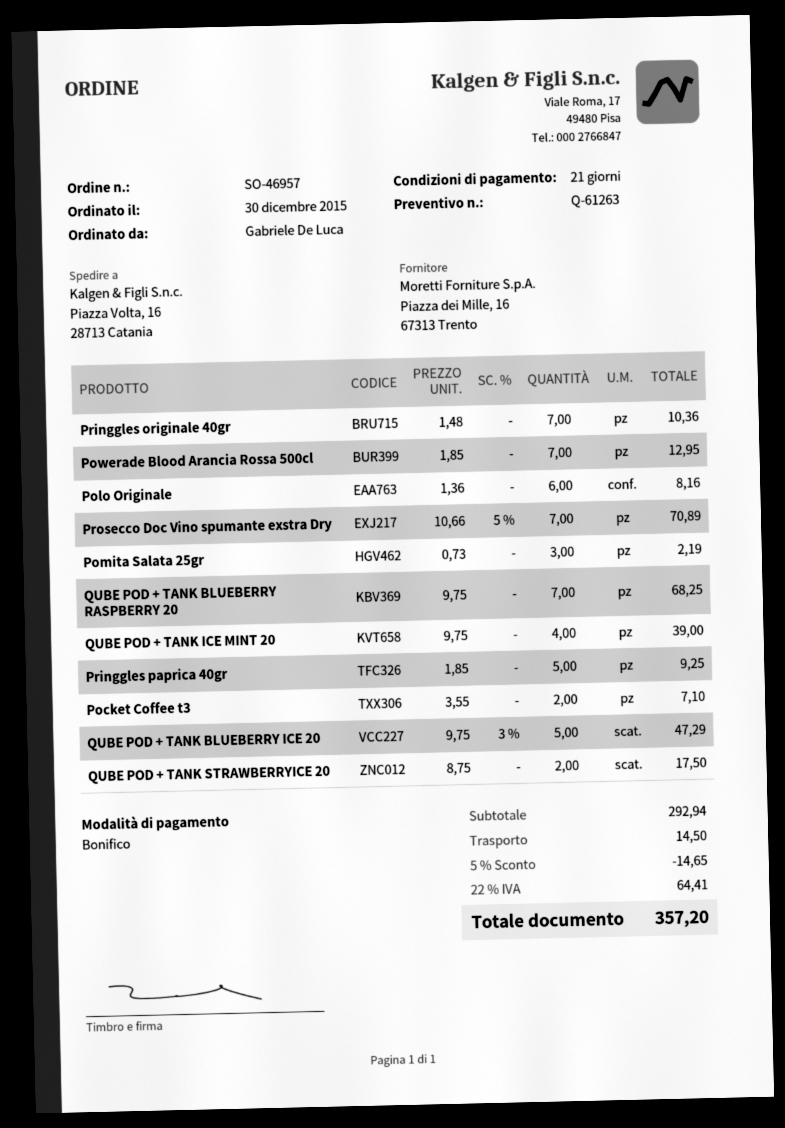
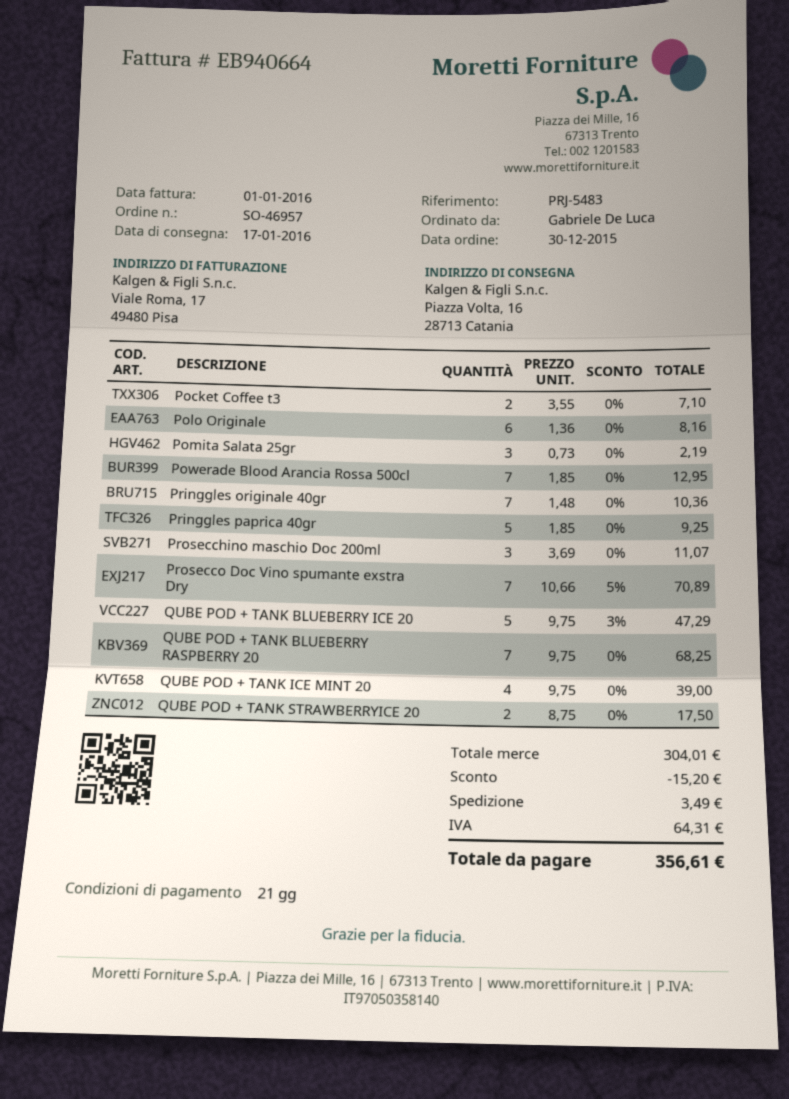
Prosecchino maschio Doc 200ml: none -> 3 x 3.69 = 11.07
subtotal: 292.94 -> 304.01
discount: 14.65 -> 15.20
shipping: 14.50 -> 3.49
tax: 64.41 -> 64.31
total: 357.20 -> 356.61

..........

Set the listing down exactly, without its pictures.

Prosecchino maschio Doc 200ml: none -> 3 x 3.69 = 11.07
subtotal: 292.94 -> 304.01
discount: 14.65 -> 15.20
shipping: 14.50 -> 3.49
tax: 64.41 -> 64.31
total: 357.20 -> 356.61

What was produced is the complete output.